Thursday, August 16, 2012

Cattail snow

On Monday, it was the kind of sticky heat that wakes you up. I would have liked to shower (although why bother with the humidity) and I would have liked to sleep in, but with both of those options off the table I slathered Henry in sunscreen (and me, too) and headed out with Darby with the goal of not being inside. On the way to Manson Park, we stopped by his cousins' house to see if anyone wanted to come with us. We picked up three more kids and a bucket of plastic trucks and tried to the take the shadiest route to the park. The sun was so bright and hot the skin on my feet felt scretched like it was cooking in my flip flops.

I let Henry out of the stroller once we were well into the grassy area and he walked over to Andrew (his only boy cousin, four months older than Henry) and said, "Andrew, hand." For twenty feet or so, they walked hand-in-hand although when I tried to take a picture with my phone, they'd fold into each other or break apart momentarily when one or the other would see a cool leaf or stick so every picture looked like one was about to shove the other or that that had just happened. 

We made our way to the biggest tree in the park. A tree that looks like one from a children’s book – thick, ropey trunk with wide-reaching branches swooping down like an umbrella with mossy grass underneath that probably never feels completely dry. I parked the stroller and sat on the only midly-graffitied metal bench. After ambling trips to the slide, swings and monkey bars, we all returned to the tree. Ava (8) and Noley (5), an honorary cousin, skipped towards the hidden mini-pond to gather cattails, calling them corn dogs. Once they had a few in each hand, they ran back and started pinching them apart, scattering the hairy, feathered dandelion fuzz over a patch in the grass. They said they were making a snow bath for the boys (Andrew and Henry). Meanwhile, Henry and Andrew pushed dump trucks and Elmo racecars and rounded trains through the tufts of grass, grinding soft almost mud into the plastic wheels.
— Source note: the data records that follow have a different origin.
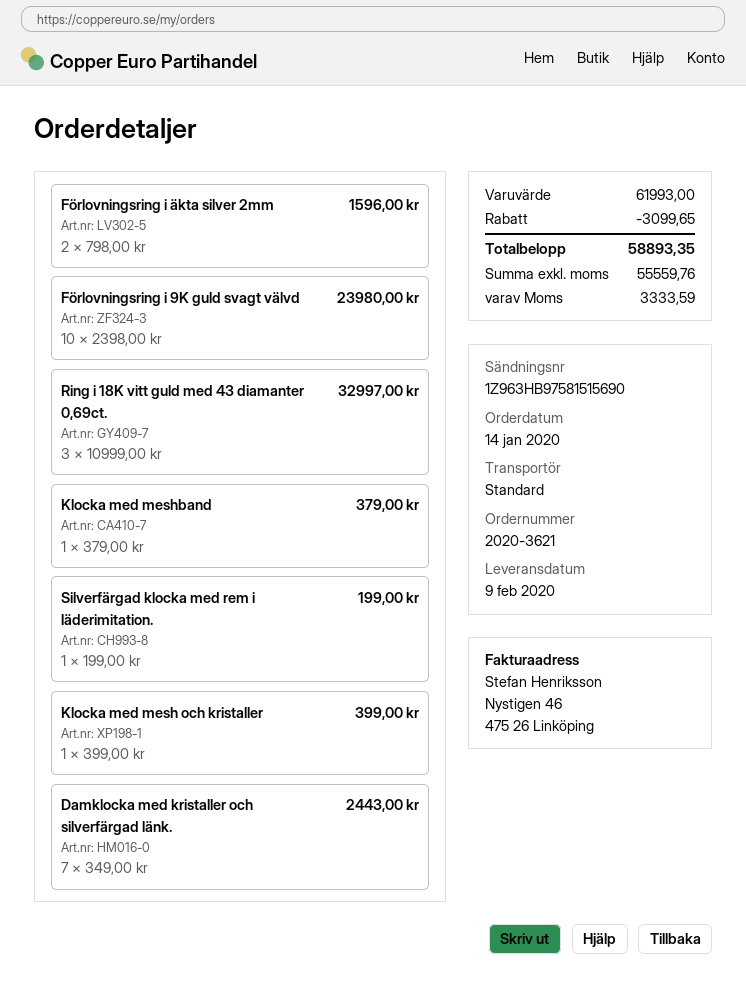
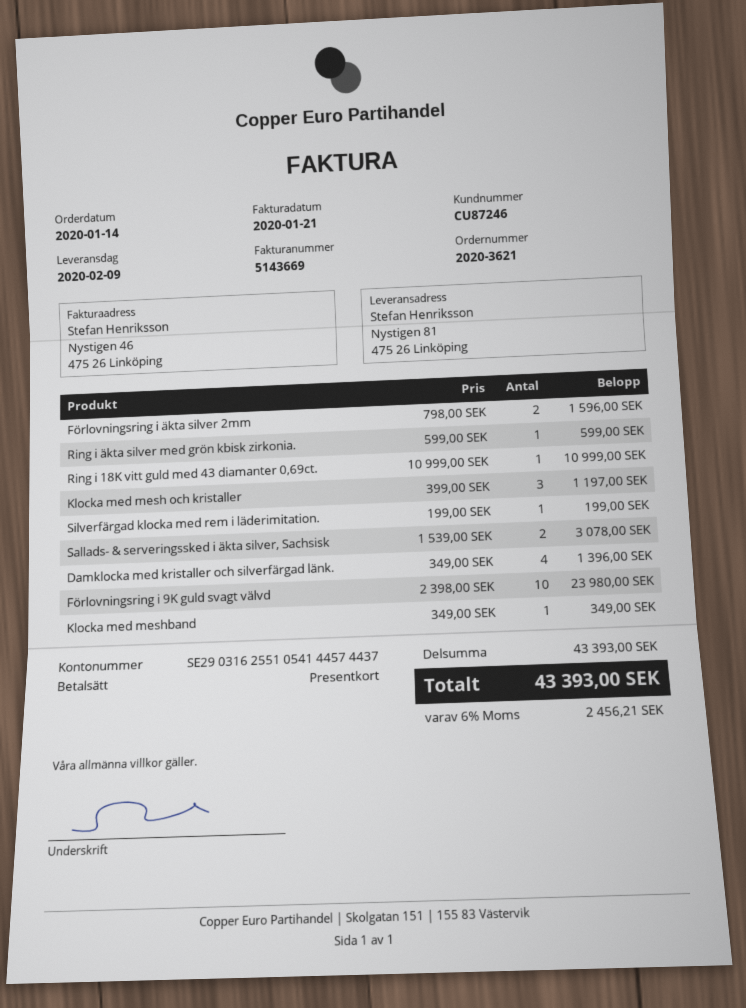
Ring i 18K vitt guld med 43 diamanter 0,69ct.: 3 x 10999.00 = 32997.00 -> 1 x 10999.00 = 10999.00
Klocka med meshband: 1 x 379.00 = 379.00 -> 1 x 349.00 = 349.00
Klocka med mesh och kristaller: 1 x 399.00 = 399.00 -> 3 x 399.00 = 1197.00
Damklocka med kristaller och silverfärgad länk.: 7 x 349.00 = 2443.00 -> 4 x 349.00 = 1396.00
Ring i äkta silver med grön kbisk zirkonia.: none -> 1 x 599.00 = 599.00
Sallads- & serveringssked i äkta silver, Sachsisk: none -> 2 x 1539.00 = 3078.00
subtotal: 61993.00 -> 43393.00
discount: 3099.65 -> none
tax: 3333.59 -> 2456.21
total: 58893.35 -> 43393.00

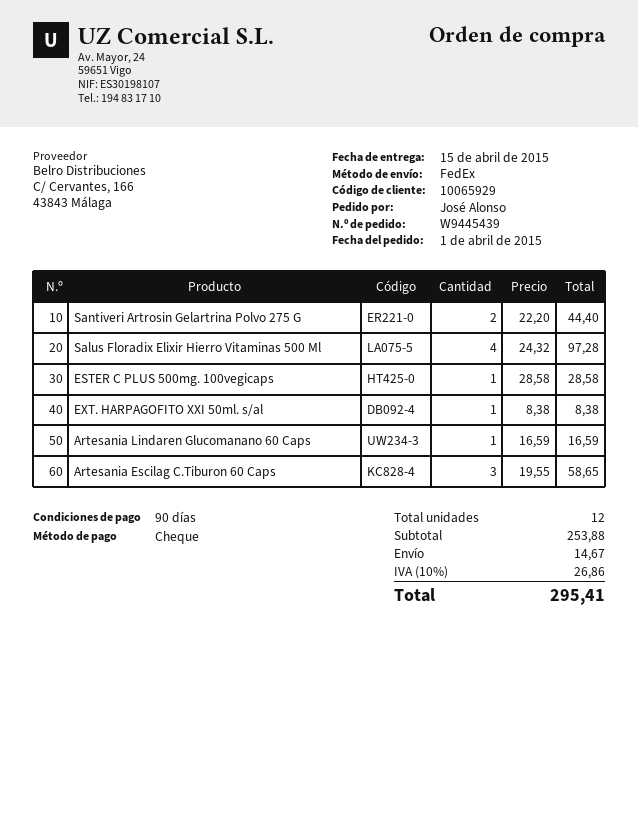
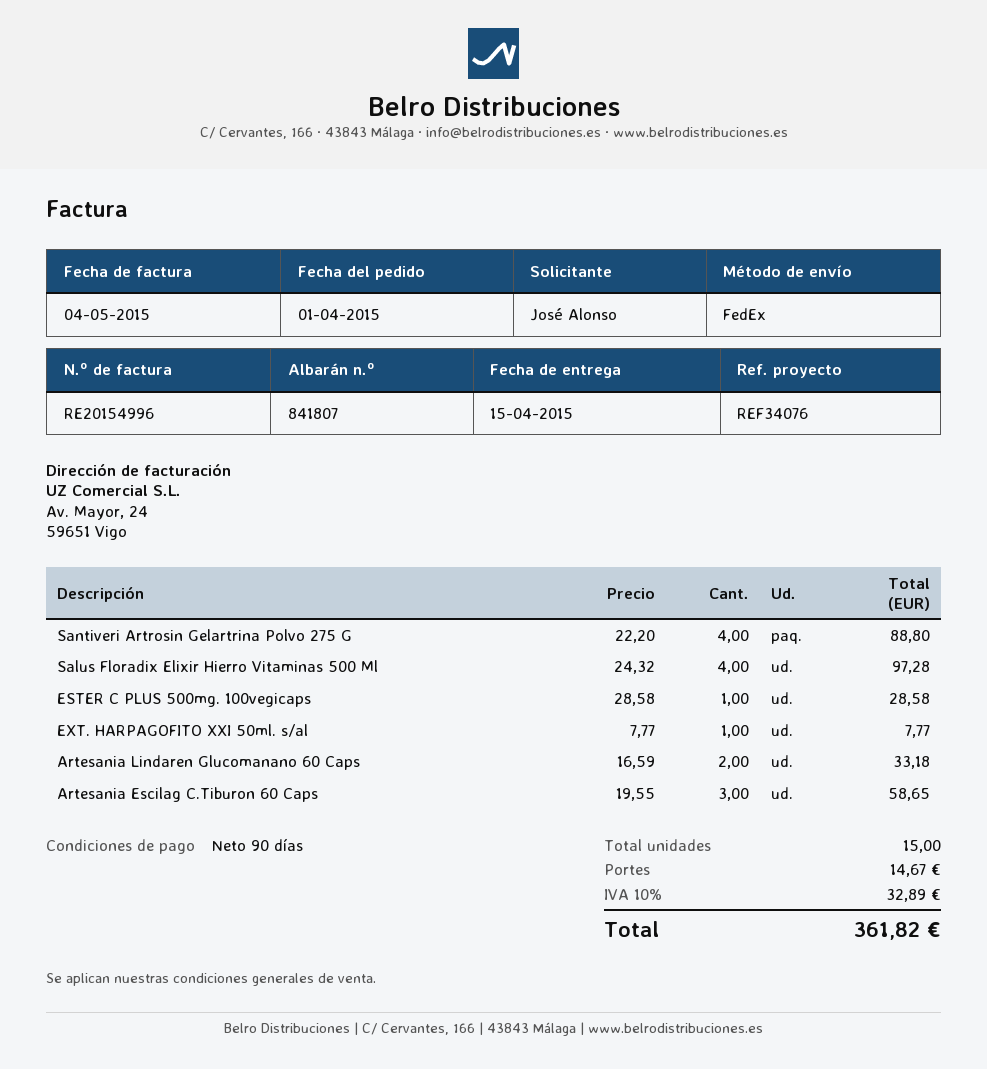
Santiveri Artrosin Gelartrina Polvo 275 G: 2 x 22.20 = 44.40 -> 4 x 22.20 = 88.80
EXT. HARPAGOFITO XXI 50ml. s/al: 1 x 8.38 = 8.38 -> 1 x 7.77 = 7.77
Artesania Lindaren Glucomanano 60 Caps: 1 x 16.59 = 16.59 -> 2 x 16.59 = 33.18
total quantity: 12 -> 15
tax: 10% = 26.86 -> 10% = 32.89
total: 295.41 -> 361.82

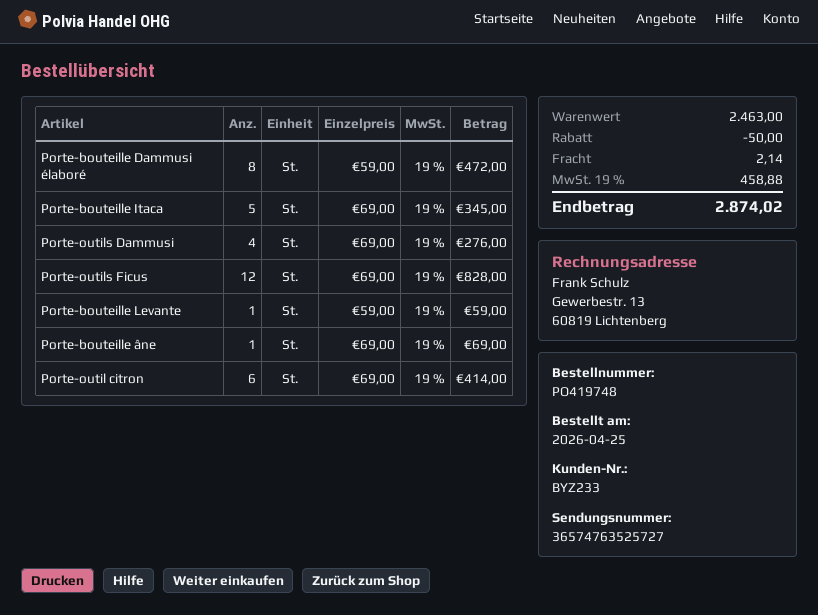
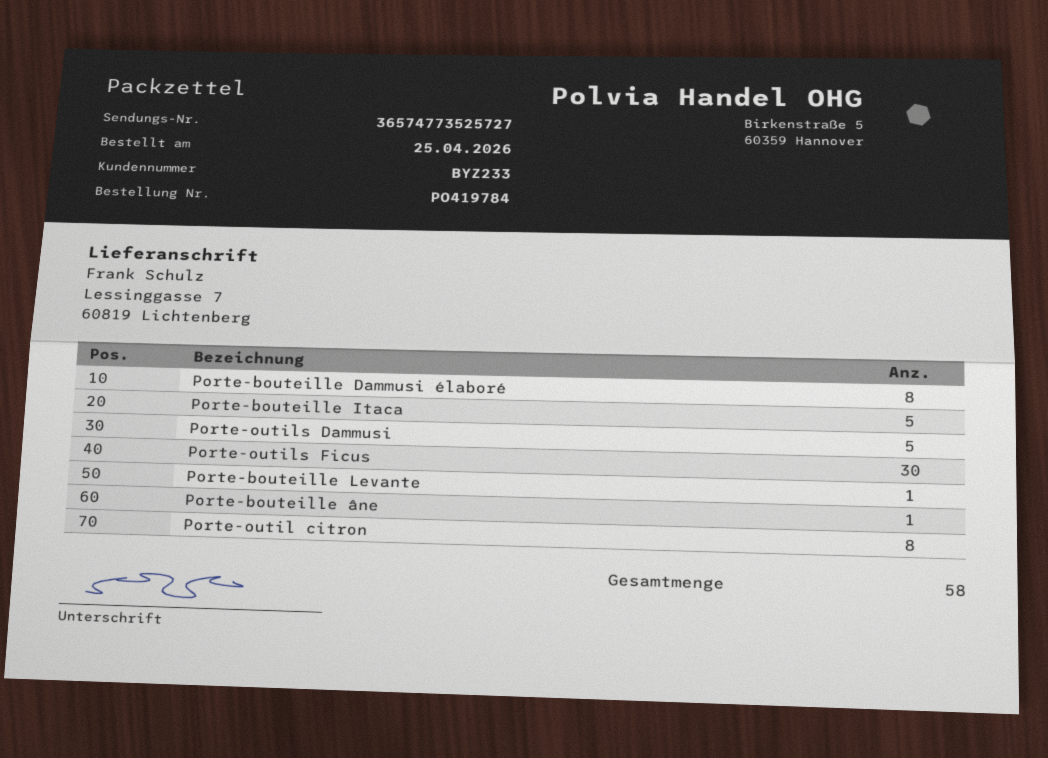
order number: PO419748 -> PO419784
tracking number: 36574763525727 -> 36574773525727
Porte-outils Dammusi: 4 -> 5
Porte-outils Ficus: 12 -> 30
Porte-outil citron: 6 -> 8

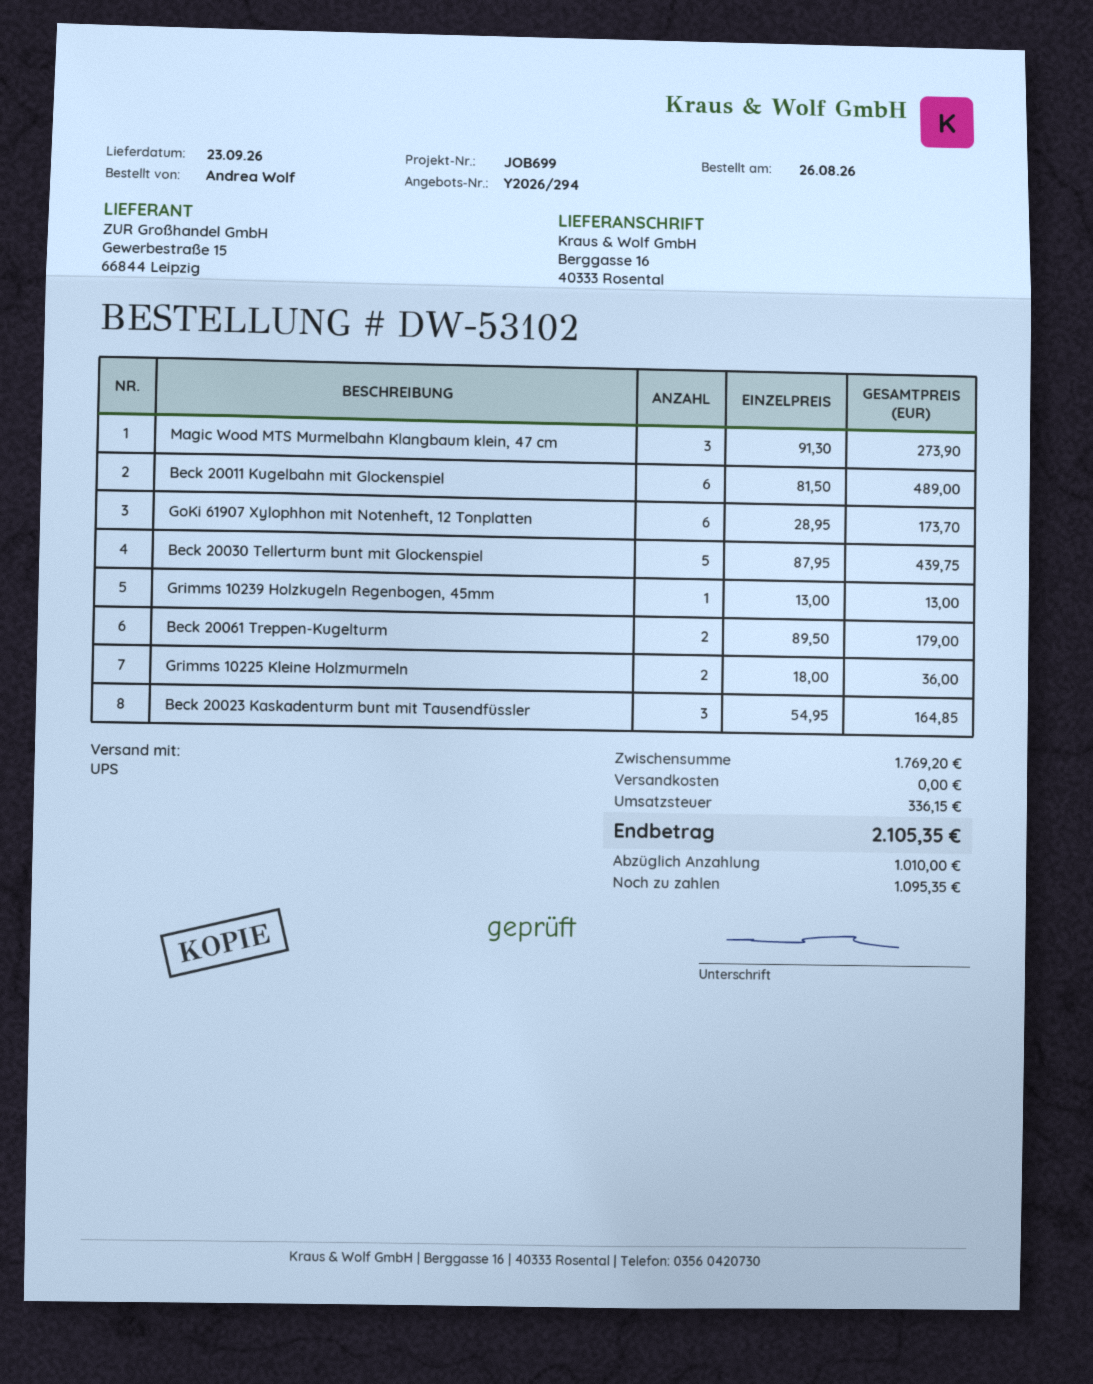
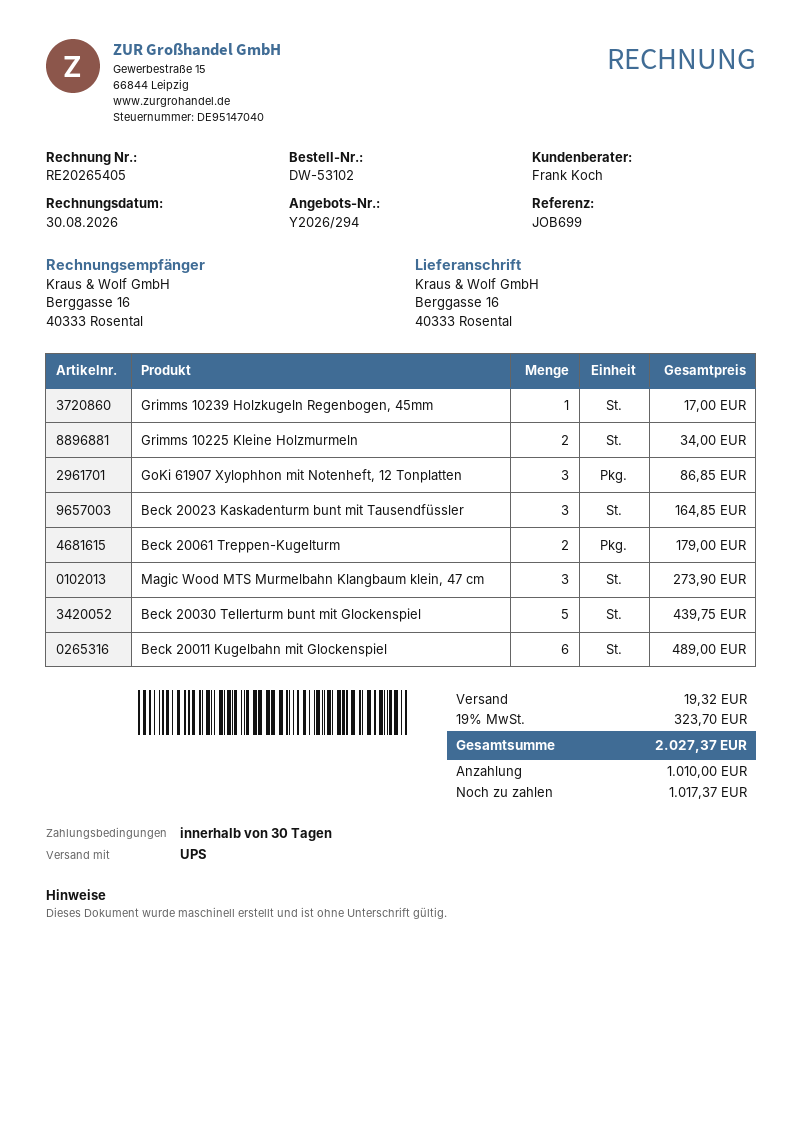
GoKi 61907 Xylophhon mit Notenheft, 12 Tonplatten: 6 for 173.70 -> 3 for 86.85
Grimms 10239 Holzkugeln Regenbogen, 45mm: 1 for 13.00 -> 1 for 17.00
Grimms 10225 Kleine Holzmurmeln: 2 for 36.00 -> 2 for 34.00
shipping: 0.00 -> 19.32
tax: 336.15 -> 323.70
total: 2105.35 -> 2027.37
balance: 1095.35 -> 1017.37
Once Ava and Noley’d created enough of a ground cover, they invited the boys over.
“Come take a bath,” they coaxed them. “C’mon, Henry. C’mon Andrew,” they trilled. Andrew did not fall for this. He sidestepped to the other side of the tree, peaking around from behind the trunk. Henry was intrigued and went to them, dropping the yellow and green trucks from his hands.

“Snow!” he cried like he’d played in it before, and he reached his hands out to grab the fluff. He stood in front of them while they blew cattail snow in his hair and face, blinking his eyes fast when a feather caught in his eyelashes. Andrew inched closer, but wanted nothing to do with the “snow.” Henry sat in it. Then laid down. He had it up his back and in his shorts. Andrew, watching from behind the tree, shook his head at Henry being silly. Ava was giggling and Noley was enjoying being one of the big kids for a change. Henry was laughing his chortling Henry laugh that makes people in restaurants turn and smile. Watching him having the purest form of fun with the white light of the sun heating the grass outside of the tree’s shade, I kept thinking, this is why we moved here.

1 comment:

  1. Aw, what a sweet story! I can almost hear Henry laughing!